Task details: An exact copy of every record is needed, with all pictures omitted.

Dataset entries:

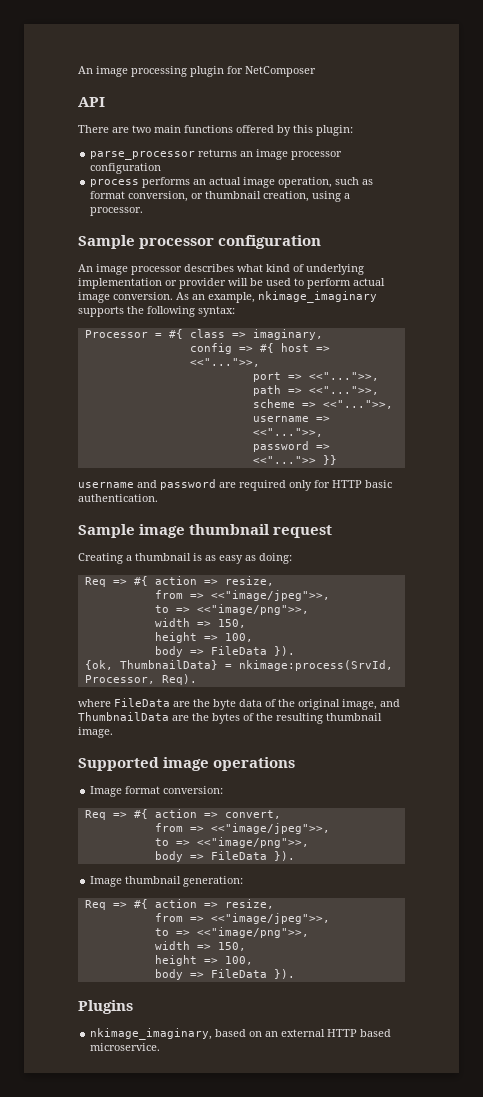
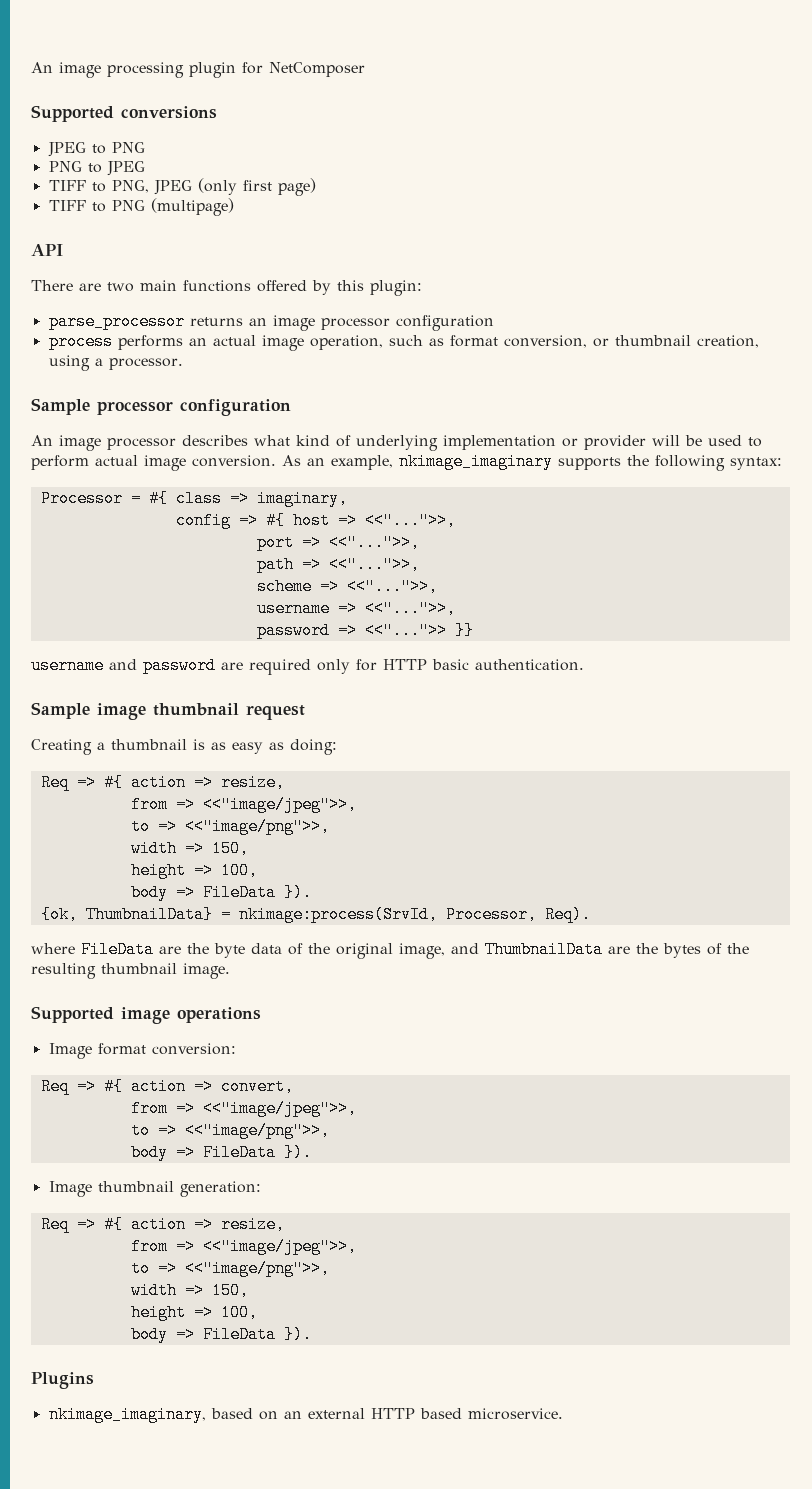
(316, 71) none -> [31,105,217,122] [47,142,145,157] [48,161,145,176] [48,178,316,196] [48,198,234,216] // Supported conversions // JPEG to PNG // PNG to JPEG // TIFF to PNG, JPEG (only first page) // TIFF to PNG (multipage)

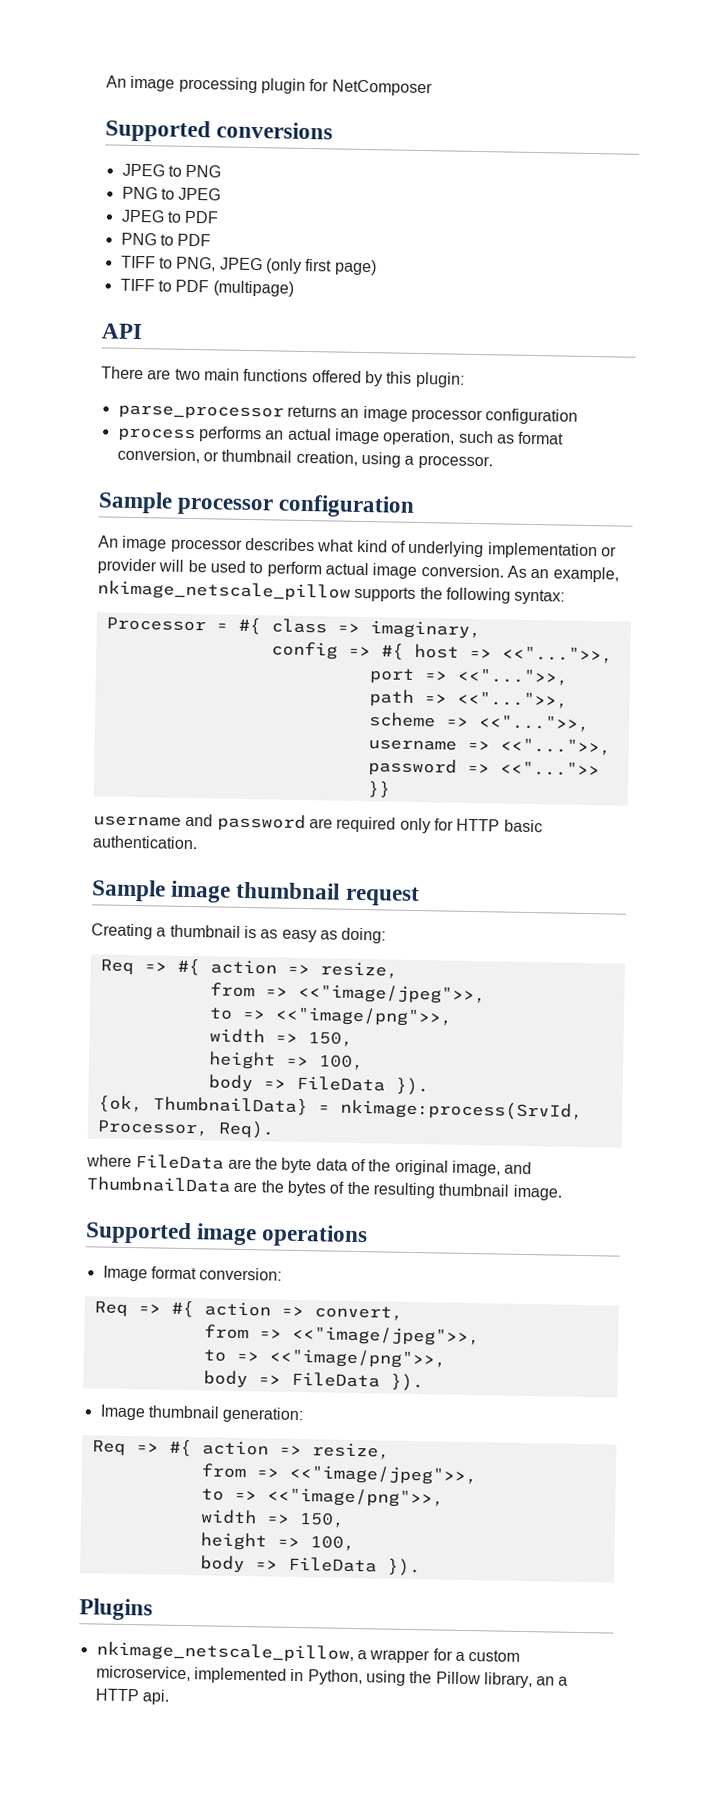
(145, 168) none -> [120,209,220,224] [120,232,212,247] // JPEG to PDF // PNG to PDF
[111,200,145,211] PNG -> [175,279,210,293] PDF
[399,453,553,470] nkimage_imaginary -> [97,580,351,602] nkimage_netscale_pillow
[48,1406,563,1423] nkimage_imaginary, based on an external HTTP based microservice. -> [95,1641,521,1664] [95,1665,569,1689] [94,1688,170,1705] nkimage_netscale_pillow, a wrapper for a custom microservice, implemented in Python, using the Pillow library, an a HTTP api.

Answer to this exercise:
(316, 71) none -> [31,105,217,122] [47,142,145,157] [48,161,145,176] [48,178,316,196] [48,198,234,216] // Supported conversions // JPEG to PNG // PNG to JPEG // TIFF to PNG, JPEG (only first page) // TIFF to PNG (multipage)

(145, 168) none -> [120,209,220,224] [120,232,212,247] // JPEG to PDF // PNG to PDF
[111,200,145,211] PNG -> [175,279,210,293] PDF
[399,453,553,470] nkimage_imaginary -> [97,580,351,602] nkimage_netscale_pillow
[48,1406,563,1423] nkimage_imaginary, based on an external HTTP based microservice. -> [95,1641,521,1664] [95,1665,569,1689] [94,1688,170,1705] nkimage_netscale_pillow, a wrapper for a custom microservice, implemented in Python, using the Pillow library, an a HTTP api.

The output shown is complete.